Da der Arbeitgeber - auch bei der Befreiung von der Versicherungspflicht - Rentenbeiträge für Sie zahlen muss, darf die Versicherungsnummer bei der Anmeldung nicht fehlen.
Die Versicherungsnummer können Sie auch mit Ihrem Rentnerausweis nachweisen, sofern Ihnen Ihr Sozialversicherungsausweis nicht mehr vorliegt.
Aufgrund einer Rechtsänderung gelten für Arbeitgeber von Minijobbern erweiterte Meldepflichten, die bereits zum 01.01.2022 umgesetzt werden müssen.
Sofern der Arbeitgeber sich bei einem Minijob für die Zahlung der Pauschsteuer entscheidet, sind diese mit den Beiträgen an die Minijob-Zentrale zu zahlen. Für ein transparenteres Verfahren haben Arbeitgeber in Meldungen für Minijobs ab dem 01.01.2022 die Steuernummer des Arbeitgebers und die Steuer-ID des Arbeitnehmers anzugeben. Diese wurde Ihnen einmalig vom Bundeszentralamt für Steuern mitgeteilt.

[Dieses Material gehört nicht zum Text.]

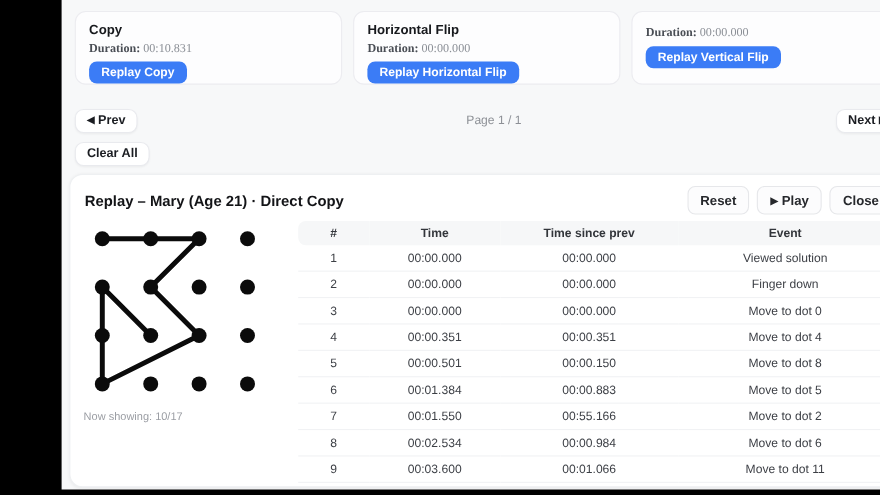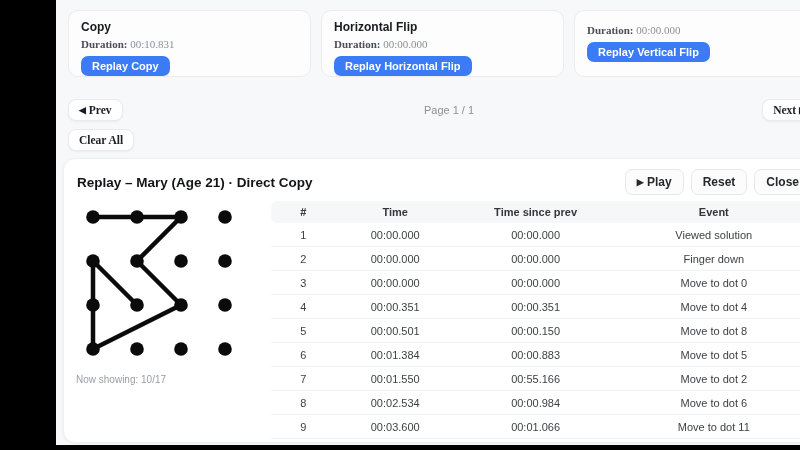--- a/index.html
+++ b/index.html
@@ -18,21 +18,21 @@
   .card-duration .dlabel { font-weight:700; color:#4a4e55; }
   .btn-blue { display:inline-block; margin-top:6px; background:#3b7cf6; color:#fff;
     border:none; border-radius:7px; padding:4px 11px; font-size:11px; font-weight:600;
     font-family:inherit; cursor:pointer; }
 
   
   .nav-row { position:relative; margin-top:21px; display:flex; align-items:center;
     justify-content:space-between; height:23px; }
   .btn-light { background:#fff; border:1px solid #e9eaee; border-radius:8px;
     padding:4px 10px; font-size:11.5px; font-weight:600; color:#1b1d22;
-    font-family:Liberation Serif, serif; cursor:pointer; box-shadow:0 1px 2px rgba(0,0,0,.05);
+    font-family:Liberation Sans, sans-serif; cursor:pointer; box-shadow:0 1px 2px rgba(0,0,0,.05);
     white-space:nowrap; }
   .btn-light .tri { font-size:9px; position:relative; top:-1px; }
   .page-indicator { position:absolute; left:0; right:0; text-align:center;
     font-size:11px; color:#8d9096; pointer-events:none;padding-left:13px; }
   .clear-row { margin-top:8px; }
 
   
   .panel { margin:7px -5px 0 -5px; background:#fff; border:1px solid #eef0f2;
     border-radius:12px; box-shadow:0 1px 3px rgba(0,0,0,.05);
     padding:10px 10px 12px 11px; height:285px; overflow:hidden; }
@@ -100,23 +100,23 @@
     </div>
 
     <div class="clear-row">
       <button class="btn-light">Clear All</button>
     </div>
 
     <div class="panel">
       <div class="panel-header">
         <div class="panel-title">Replay – Mary (Age 21) · Direct Copy</div>
         <div class="panel-actions">
+          <button class="btn-panel">Reset</button>
           <button class="btn-panel"><span class="tri">▶</span>
             <span>Play</span></button>
-          <button class="btn-panel">Reset</button>
           <button class="btn-panel">Close</button>
         </div>
       </div>
 
       <div class="panel-body">
         <div class="draw-col">
           <svg width="150" height="150" viewBox="0 0 150 150" xmlns="http://www.w3.org/2000/svg">
               <line x1="9" y1="9" x2="53" y2="9" stroke="#0b0b0b" stroke-width="4.5" stroke-linecap="round"></line>
               <line x1="53" y1="9" x2="97" y2="9" stroke="#0b0b0b" stroke-width="4.5" stroke-linecap="round"></line>
               <line x1="97" y1="9" x2="53" y2="53" stroke="#0b0b0b" stroke-width="4.5" stroke-linecap="round"></line>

Weiterhin wird ab 01.07.2022 die elektronische Übermittlung der Arbeitsunfähigkeitsmeldungen starten. Dies bedeutet, der Mitarbeiter muss sich bei seinem Arbeitgeber „krank melden“, die „Krankmeldung“ des Arztes wird ab diesem Zeitpunkt dann direkt vom Arzt zur Krankenkasse gesendet und muss dort vom Arbeitgeber über das Lohnabrechnungsprogramm abgerufen werden. Um die Meldung vorzunehmen, wird auch für den Minijobber die Angabe der „echten“ Krankenkasse benötigt.
Daher empfehle ich Ihnen, diese Daten bereits jetzt dem Arbeitgeber zur Verfügung zu stellen.